### DATA
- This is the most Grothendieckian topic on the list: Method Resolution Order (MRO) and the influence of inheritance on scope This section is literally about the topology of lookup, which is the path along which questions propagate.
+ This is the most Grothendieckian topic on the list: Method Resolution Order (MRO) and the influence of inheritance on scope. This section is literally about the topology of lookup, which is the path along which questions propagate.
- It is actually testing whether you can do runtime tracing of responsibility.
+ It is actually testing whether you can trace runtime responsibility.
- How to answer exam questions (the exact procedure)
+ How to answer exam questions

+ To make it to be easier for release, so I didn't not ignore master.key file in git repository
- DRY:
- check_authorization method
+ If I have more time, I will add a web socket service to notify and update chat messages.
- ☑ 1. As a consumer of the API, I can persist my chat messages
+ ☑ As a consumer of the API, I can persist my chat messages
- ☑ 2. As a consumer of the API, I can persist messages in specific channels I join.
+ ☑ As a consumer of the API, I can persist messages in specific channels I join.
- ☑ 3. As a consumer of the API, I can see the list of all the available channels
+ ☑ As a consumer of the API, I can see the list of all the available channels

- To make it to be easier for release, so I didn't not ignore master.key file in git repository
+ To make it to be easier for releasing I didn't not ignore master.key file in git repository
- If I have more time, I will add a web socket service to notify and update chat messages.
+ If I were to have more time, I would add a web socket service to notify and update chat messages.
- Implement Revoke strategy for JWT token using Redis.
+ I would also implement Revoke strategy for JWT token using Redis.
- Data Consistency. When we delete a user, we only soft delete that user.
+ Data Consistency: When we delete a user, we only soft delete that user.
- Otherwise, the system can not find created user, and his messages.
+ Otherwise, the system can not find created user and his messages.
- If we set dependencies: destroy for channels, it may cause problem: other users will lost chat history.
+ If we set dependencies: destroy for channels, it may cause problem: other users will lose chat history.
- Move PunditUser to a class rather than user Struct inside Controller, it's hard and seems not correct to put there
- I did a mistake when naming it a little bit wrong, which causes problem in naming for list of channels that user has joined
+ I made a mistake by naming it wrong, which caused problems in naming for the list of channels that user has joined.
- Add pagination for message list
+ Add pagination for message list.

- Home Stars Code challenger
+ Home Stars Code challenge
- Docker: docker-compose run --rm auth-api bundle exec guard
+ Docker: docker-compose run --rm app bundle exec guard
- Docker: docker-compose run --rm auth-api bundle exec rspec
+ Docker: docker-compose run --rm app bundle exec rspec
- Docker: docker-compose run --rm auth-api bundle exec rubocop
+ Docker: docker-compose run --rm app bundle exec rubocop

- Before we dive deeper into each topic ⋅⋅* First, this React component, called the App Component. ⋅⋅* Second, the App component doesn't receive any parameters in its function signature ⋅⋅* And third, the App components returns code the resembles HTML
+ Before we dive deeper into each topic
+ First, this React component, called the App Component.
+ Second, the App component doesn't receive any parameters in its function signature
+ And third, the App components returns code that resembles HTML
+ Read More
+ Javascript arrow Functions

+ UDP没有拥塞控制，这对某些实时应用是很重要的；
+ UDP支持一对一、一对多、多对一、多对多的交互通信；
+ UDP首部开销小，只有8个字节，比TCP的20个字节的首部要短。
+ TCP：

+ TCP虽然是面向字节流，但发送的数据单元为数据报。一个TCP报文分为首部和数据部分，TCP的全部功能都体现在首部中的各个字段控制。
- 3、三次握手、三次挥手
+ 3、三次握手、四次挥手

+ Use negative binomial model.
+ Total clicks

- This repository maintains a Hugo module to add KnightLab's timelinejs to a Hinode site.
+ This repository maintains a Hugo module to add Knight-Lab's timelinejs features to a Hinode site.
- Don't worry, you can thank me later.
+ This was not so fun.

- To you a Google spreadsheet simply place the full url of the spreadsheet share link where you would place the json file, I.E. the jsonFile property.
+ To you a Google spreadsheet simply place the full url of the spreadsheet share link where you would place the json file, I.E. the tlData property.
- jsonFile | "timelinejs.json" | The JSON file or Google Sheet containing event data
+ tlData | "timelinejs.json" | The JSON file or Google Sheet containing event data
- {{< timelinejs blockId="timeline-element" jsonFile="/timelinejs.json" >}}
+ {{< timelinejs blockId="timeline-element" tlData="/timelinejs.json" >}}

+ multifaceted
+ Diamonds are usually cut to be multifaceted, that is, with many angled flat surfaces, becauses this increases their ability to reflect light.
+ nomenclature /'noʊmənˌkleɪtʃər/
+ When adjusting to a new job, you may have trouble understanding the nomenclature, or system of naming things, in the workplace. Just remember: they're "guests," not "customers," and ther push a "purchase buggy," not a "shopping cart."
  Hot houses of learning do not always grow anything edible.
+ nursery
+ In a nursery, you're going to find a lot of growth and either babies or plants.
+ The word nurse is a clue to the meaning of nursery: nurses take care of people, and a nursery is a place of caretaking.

### EXERCISE AIM
Filter the entries down to the lines that hold "system". Copy those lines.

### ANSWER BELOW
- Otherwise, the system can not find created user, and his messages.
+ Otherwise, the system can not find created user and his messages.
+ When adjusting to a new job, you may have trouble understanding the nomenclature, or system of naming things, in the workplace. Just remember: they're "guests," not "customers," and ther push a "purchase buggy," not a "shopping cart."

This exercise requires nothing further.